Being a construction company, they had a lot of working capital needs and long gestation/long payback periods. All the facts made it clear that the issue was risky. Looks like the IPO was just to pay off some debt and delay the time of its liquidity problems. The IPO price was ₹205, and the CMP is ₹33, having destroyed 84 per centwealth!

Margin of safety

It is important to buy companies at cheap/affordable valuations so that there is a margin of safety. Value investing is about buying an asset worth ₹100 at ₹60 or lower, leaving a margin of safety. In simple words, don’t pay the price of a Ferrari for a Maruti 800.

During the IPO bull run of 2017-18, Prataap Snacks tapped the markets with a price of ₹930-938. The issue was priced at 196 P/E based on the FY17 consolidated diluted earnings per share (EPS). It was quite obvious that the company was asking for extremely expensive valuations in both absolute and relative terms as its peers were trading at 50-80x P/E.

Thanks to the IPO madness, it was subscribed 47.39x times. On listing day, the stock went to ₹1300 and post that it has never even touched the IPO price again. It now trades at ₹655.

One should closely analyze the dealing of the company with various stakeholders and the workings between the parent company and the subsidiary to check if the subsidiary is not suffering for the benefit of the parent. Investors are better served putting money in companies whose promoters treat themselves at par with minority shareholders.

Example 1 – In August 2019, Sterling Wilson Solar (SWSL), the solar EPC arm of the Shapoorji Pallonji Group (SPG), came up with its IPO at ₹780 per share. Its RHP mentioned that SPG owed ₹2563 crore to SWSL which was to be repaid within 90 days of the IPO (IPO was an offer for sale worth ₹3125 crore by the promoter group).

Per RHP, as on March 31, 2019, 35.76 per cent of the company’s shares were pledged by the promoter group, and debt to equity ratio was 2.7x. Their trade receivables were also quite high at 35 per cent of total balance sheet and 22 per cent of total sales.

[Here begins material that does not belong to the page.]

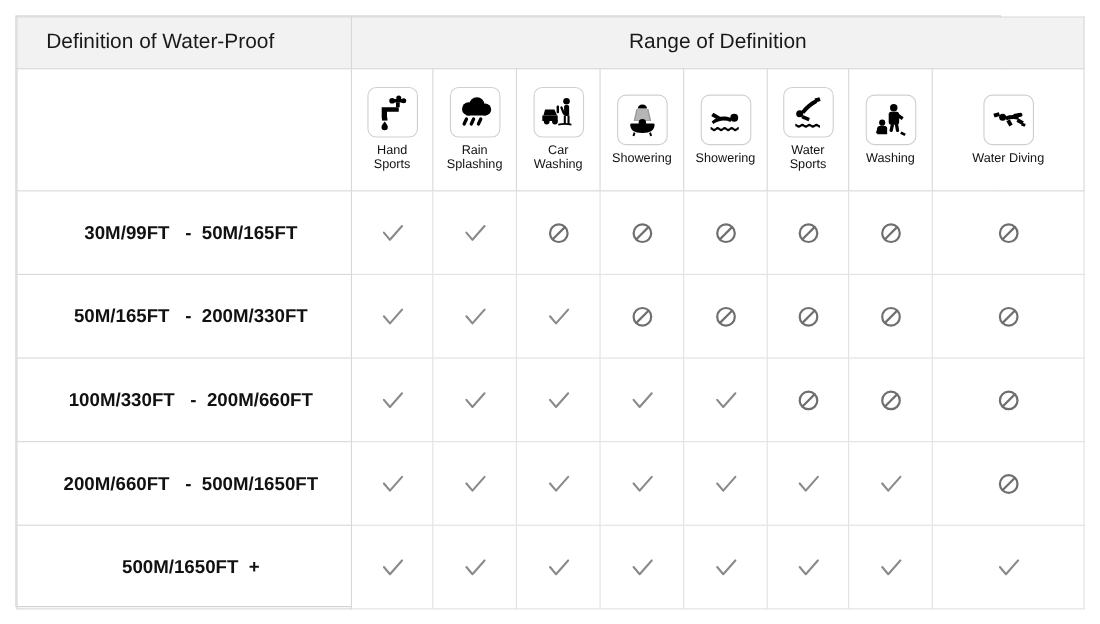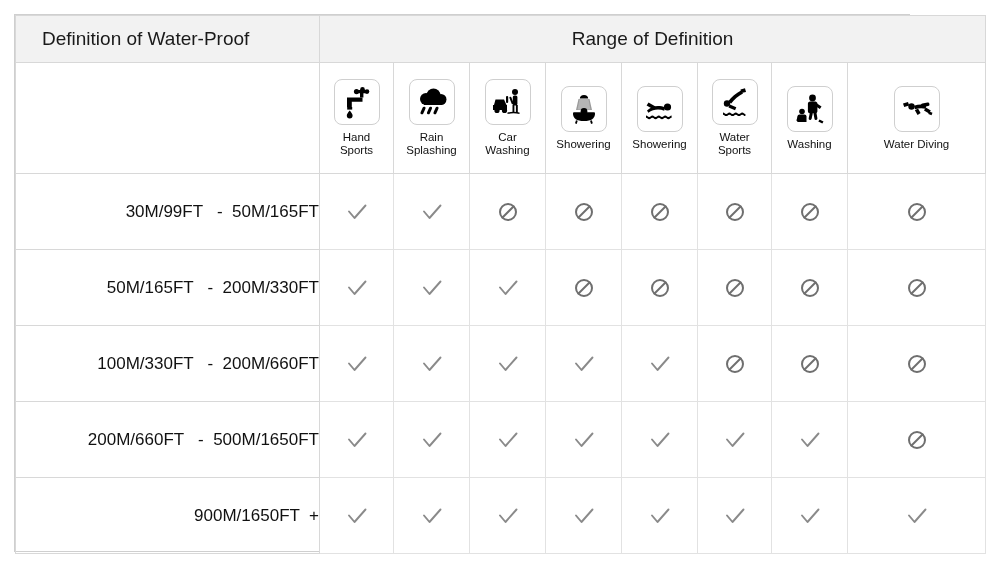"30M/99FT - 50M/165FT" .rowlabel { font-weight: none -> bold; text-align: right -> center }
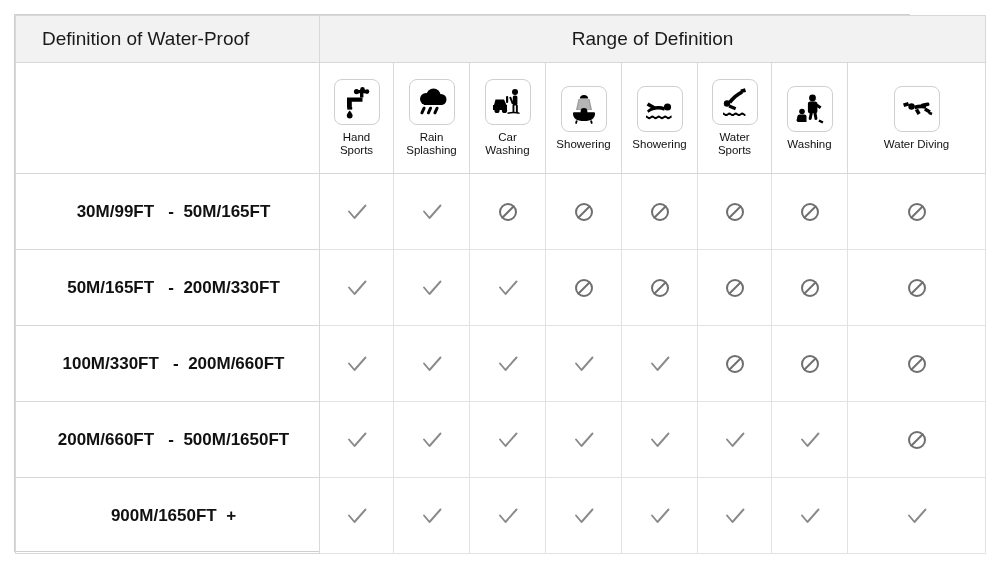"900M/1650FT +" td.rowlabel { text: 900M/1650FT -> 500M/1650FT }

On November 14, 2019, SPG asked for an extension citing ‘rapid deterioration in the credit markets’ as a reason. As a result, the stock started hitting lower circuits continuously and hit a 52-week low of ₹77 and currently trades at ₹236. The promoters’ promise of debt repayment was not met and borrowing through the subsidiary was used for benefit of the parent.

Example 2 – The promoters of Tara Jewels allotted shares to themselves at ₹10 in 2010 end (228,880 shares worth ₹22.8 lakh). They said it was a fundraise for working capital.

Two years later (November 2012) they brought the company’s IPO at ₹230 per share, a 23x jump from their buying price. What is unbelievable is that the promoters could have used their cash at bank (₹26 crore) to cover the working capital expense. The company was a wealth destroyer and doesn’t even trade on the exchanges now.

To sum it up, investors should spend time reading RHP and understanding the capital structure of the company, risks, business model, peers/competitors, related party transactions and pricing of the issue amongst many other things to form a complete view of the IPO.